Book Transition metal Complexes Containing Nitrogen  Phosphorus  Or Sulfur

Download or read book Transition metal Complexes Containing Nitrogen Phosphorus Or Sulfur written by R. B. King and published by . This book was released on 1967 with total page 36 pages. Available in PDF, EPUB and Kindle. Book excerpt: The results of four years' work are outlined. Major advances were achieved in the following areas: (1) New arylazo derivatives of molybdenum, (2) new cyclopentadienyl metal nitrosyl derivatives of molybdenum and manganese, (3) new isonitrile derivatives of chromium, molybdenum, and tungsten, (4) trisacetonitrilemetal tricarbonyls of chromium, molybdenum and tungsten as preparative reagents, (5) novel complexes from trifluoroacetonitrile, (6) cyclic acyl derivatives with organonitrogen and organosulfur ligands, (7) metal carbonyl complexes of unsaturated phosphines, (8) new pi-CH3SCH2 derivatives, (9) new complexes with terminal and with bridging methylthio groups, (10) new complexes obtained from bis(trifluoromethyl)dithietene and disodium cis-ethylenedithiolate, (11) new chemistry of the metal carbonyl anions, (12) preparation and reactions of cyclopentadienyl-diiodocarbonylcobalt, (13) new pi-pentamethylcyclopentadienyl derivatives of various metals, and (14) new polynuclear cyclopentadienylmetal carbonyls of iron and cobalt. (Author).

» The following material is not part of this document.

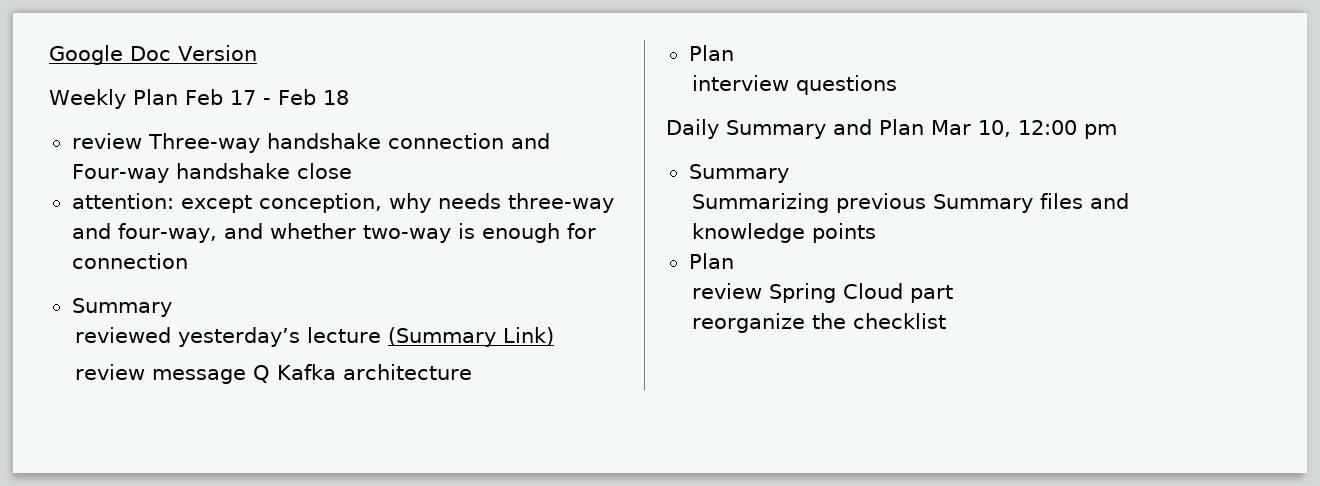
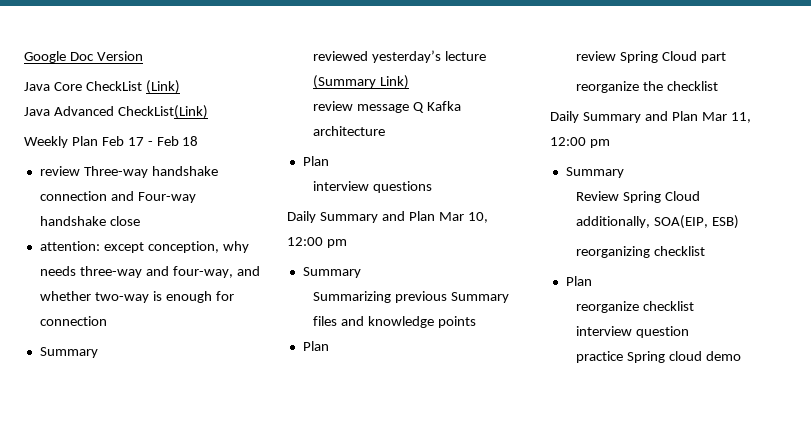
(257, 53) none -> [24,80,180,94] [24,105,208,119] // Java Core CheckList (Link) // Java Advanced CheckList(Link)
(947, 321) none -> [550,111,751,123] [550,137,610,148] [565,167,624,178] [576,191,700,203] [576,215,739,229] [576,246,705,258] [565,276,592,286] [576,301,694,313] [576,326,689,338] [576,351,741,363] // Daily Summary and Plan Mar 11, 12:00 pm // Summary // Review Spring Cloud // additionally, SOA(EIP, ESB) // reorganizing checklist // Plan // reorganize checklist // interview question // practice Spring cloud demo

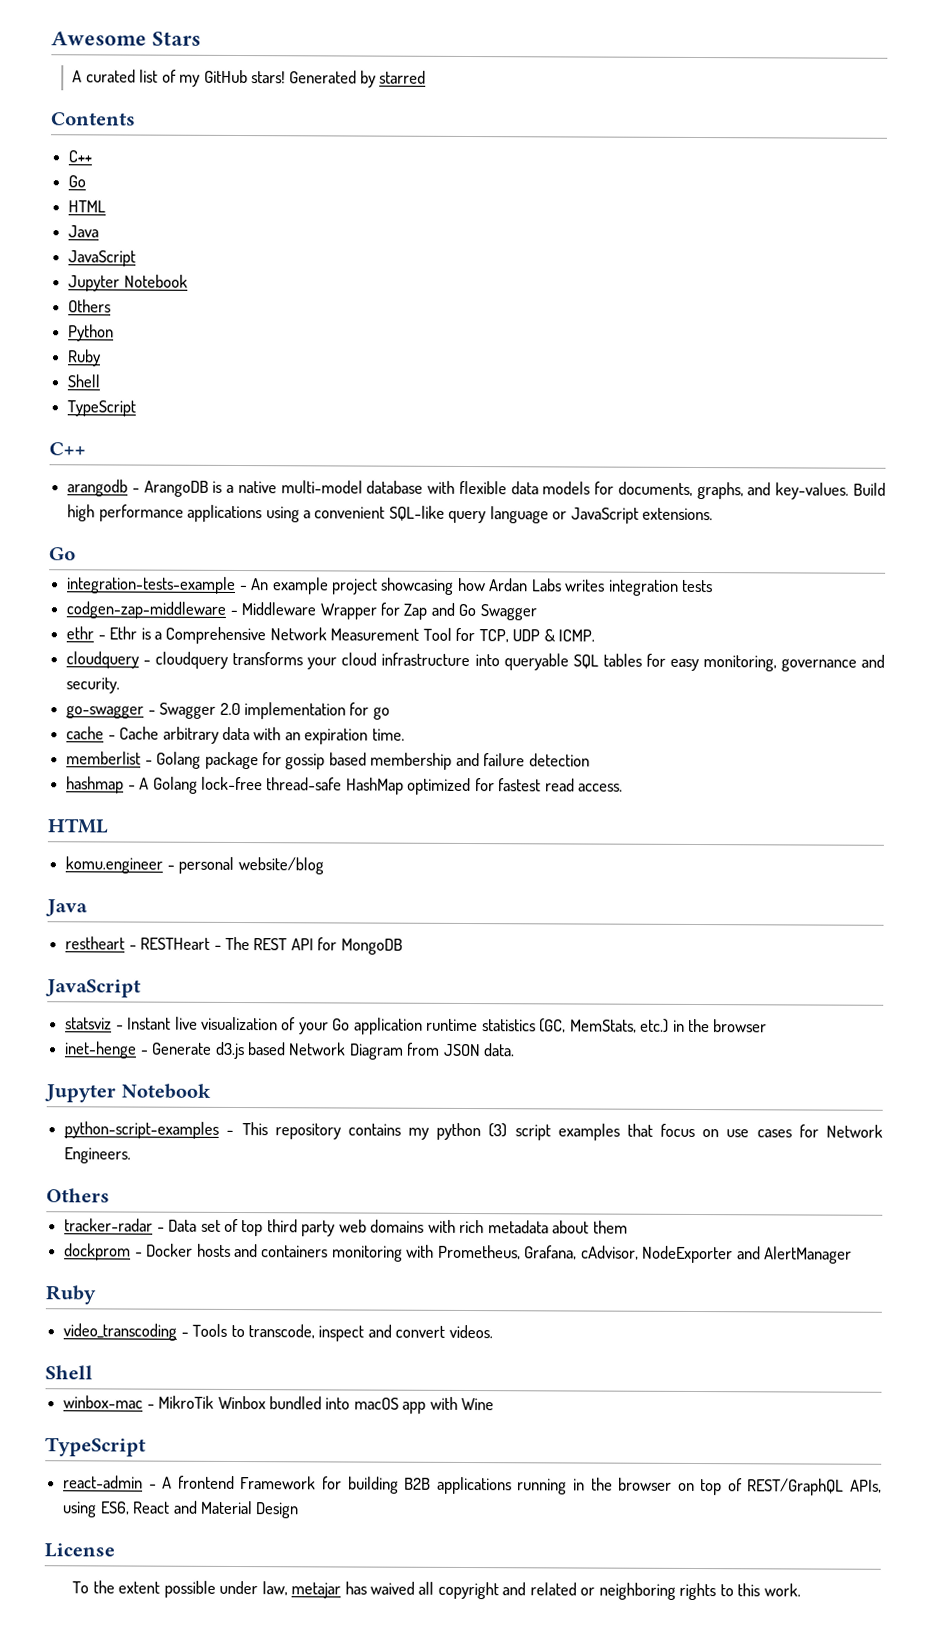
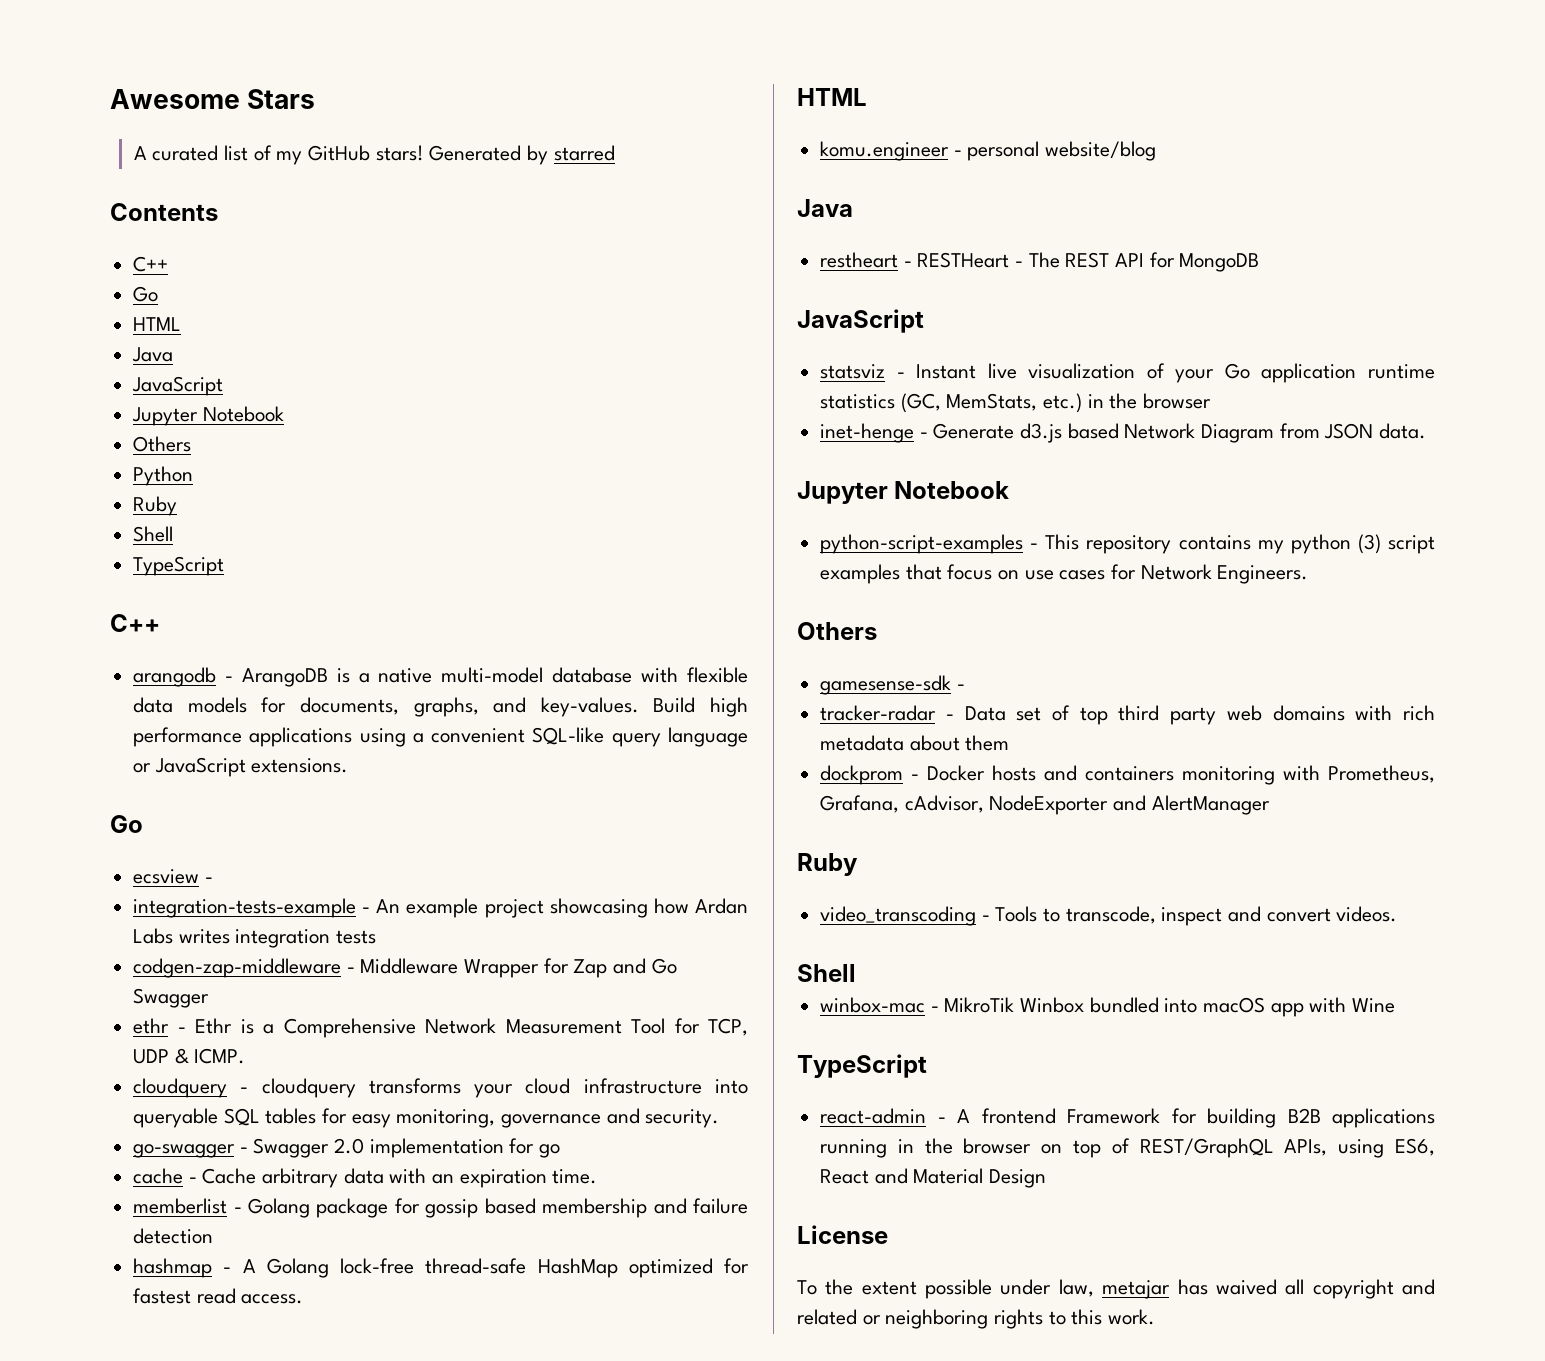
(76, 554) none -> [133,869,213,884] // ecsview -
(110, 1195) none -> [820,675,965,695] // gamesense-sdk -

Book Transition Metal Complexes with Two New Series of Tetradentate Ligands

Download or read book Transition Metal Complexes with Two New Series of Tetradentate Ligands written by Devon W. Meek and published by . This book was released on 1966 with total page 11 pages. Available in PDF, EPUB and Kindle. Book excerpt: An investigation was undertaken of the coordinating properties of flexible tetradentate phosphorus, arsenic, and nitrogen ligands of the type D(CH2CH2CH2D')3, (where D does not = D'). A series of nickel (II) complexes with the five coordinate (Ni(ligand)X)(+) cations was isolated and studied extensively. A number of Pd(II) and Co(II) complexes were also examined. A second series of studies involved the nature of bonding in boron-transition metal complexes having groups of the type B(OCH2CH2NR2). Also, the synthesis of a number of tetradentate compounds with boron-carbon bonds was undertaken (e.g., B(Ph-AsO2)3).